## Information provided

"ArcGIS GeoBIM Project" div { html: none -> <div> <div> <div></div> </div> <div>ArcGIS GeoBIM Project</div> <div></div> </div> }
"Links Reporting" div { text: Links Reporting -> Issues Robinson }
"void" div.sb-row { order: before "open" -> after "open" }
==
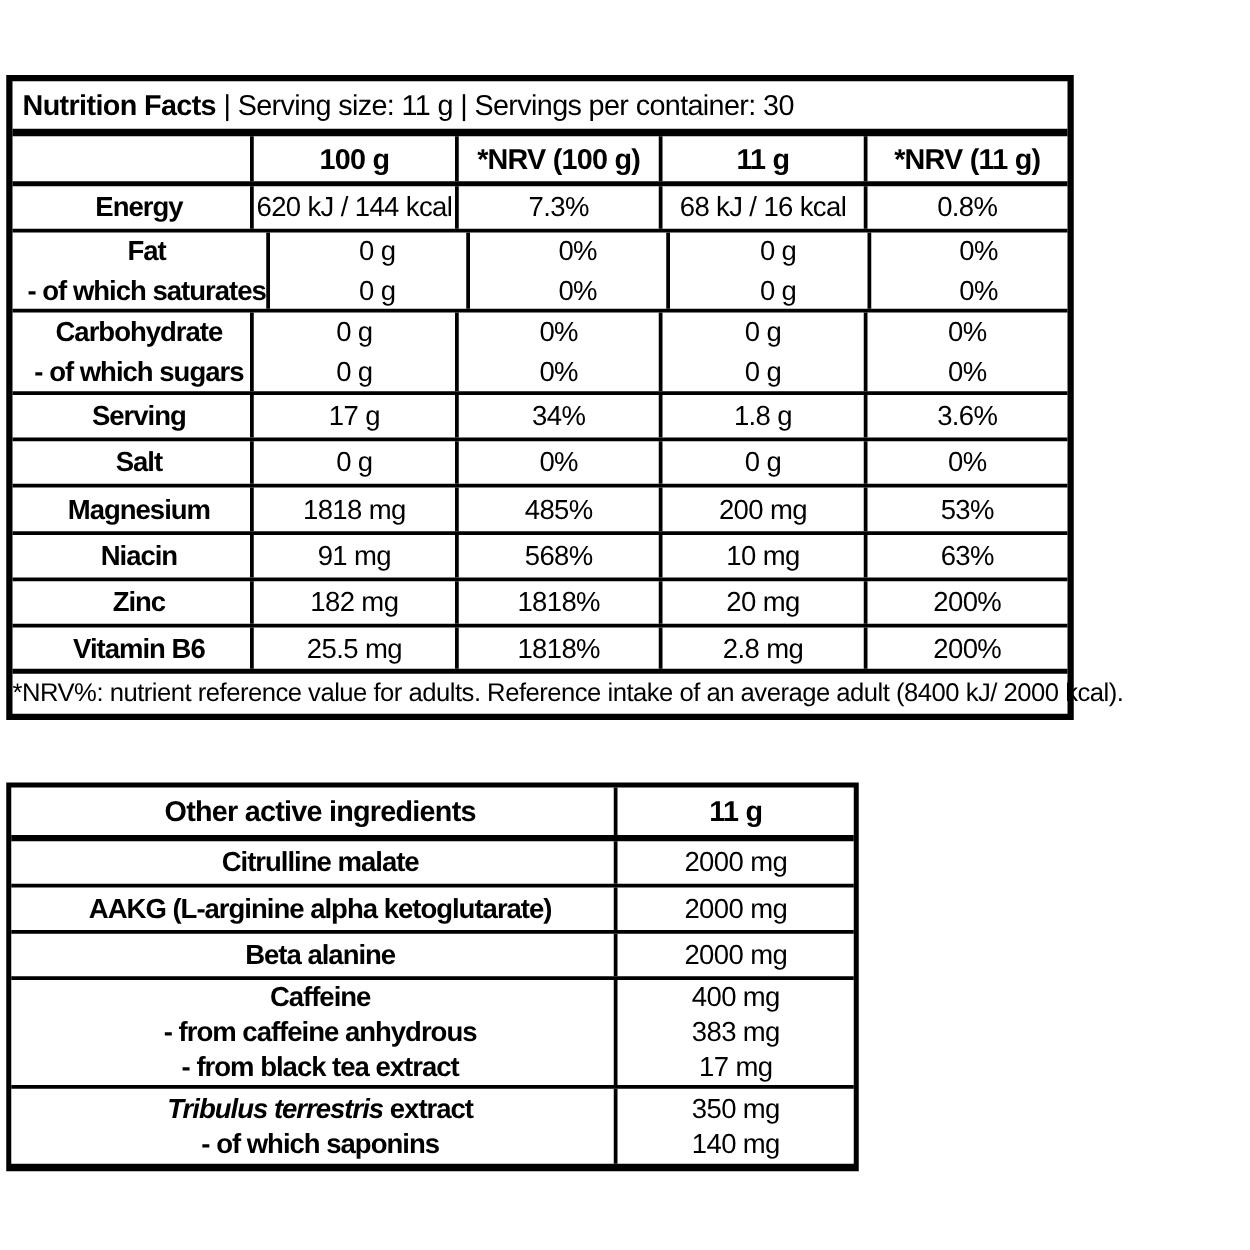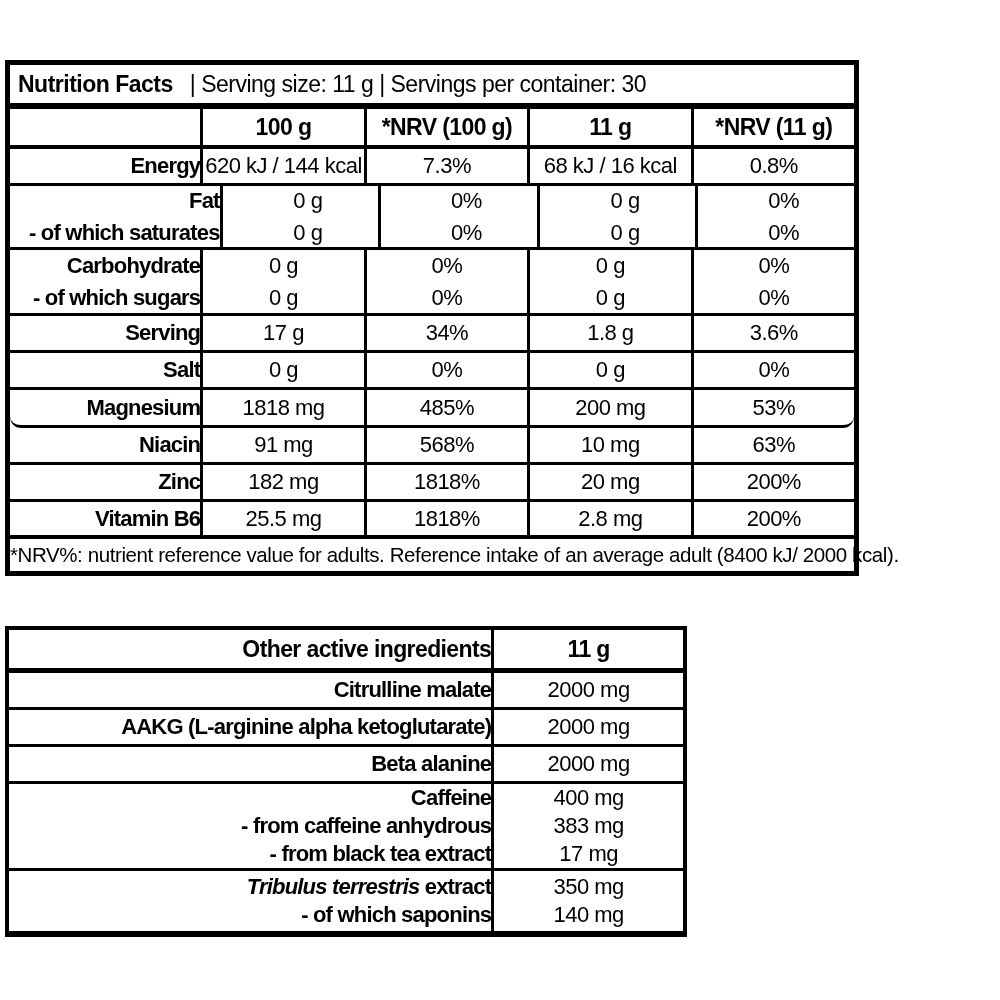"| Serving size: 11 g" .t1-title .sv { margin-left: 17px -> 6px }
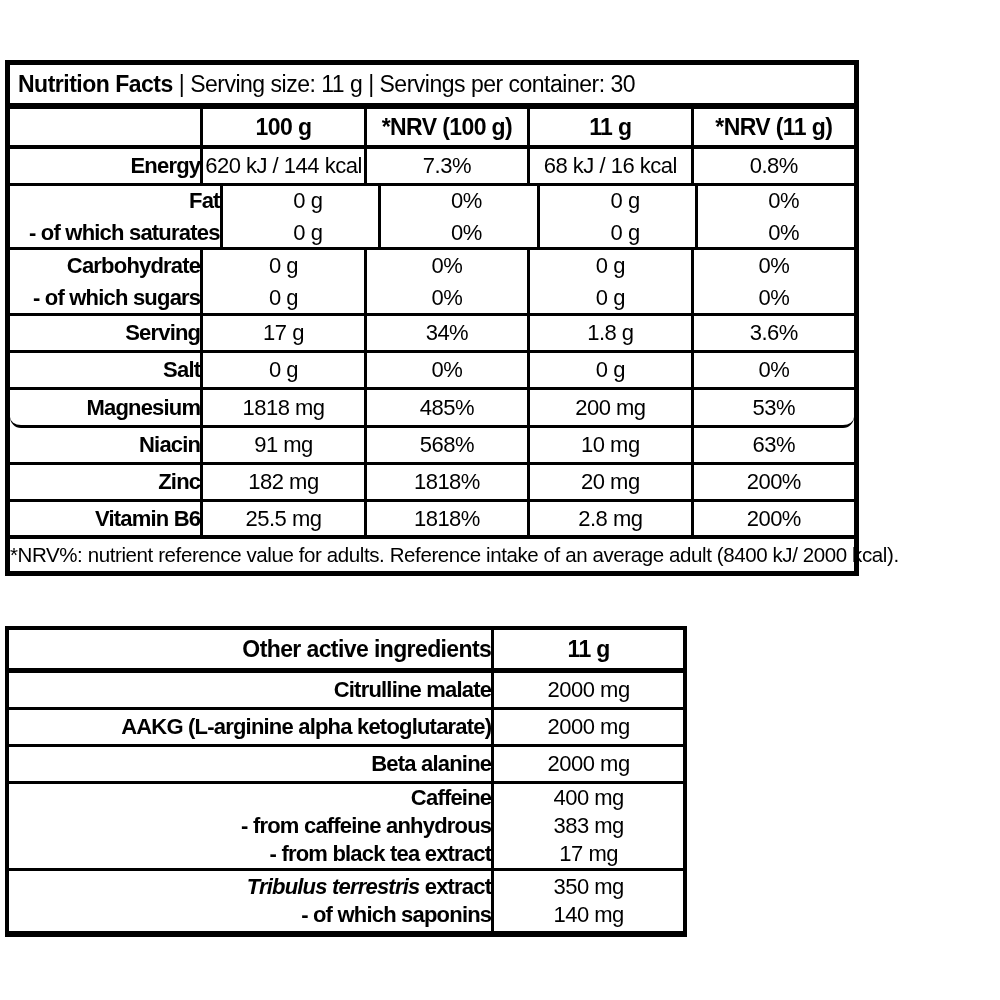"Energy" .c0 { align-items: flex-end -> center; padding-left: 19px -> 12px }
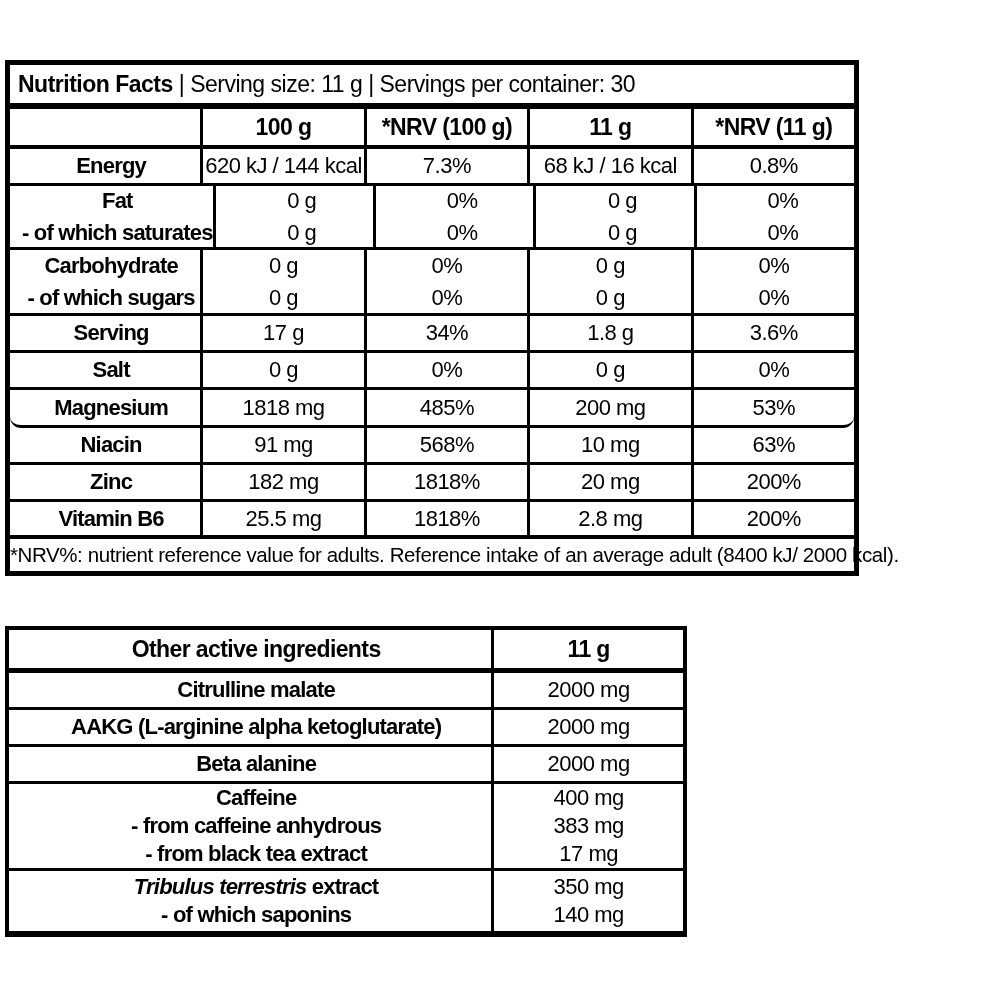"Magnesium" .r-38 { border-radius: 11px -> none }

## Work item
Using the entries above, transcribe exactly from the line that has "align-items: flex-end ->" through the line that has "border-radius: 11px ->". Pictures are dropped.

## Output for this task
"Energy" .c0 { align-items: flex-end -> center; padding-left: 19px -> 12px }
"Magnesium" .r-38 { border-radius: 11px -> none }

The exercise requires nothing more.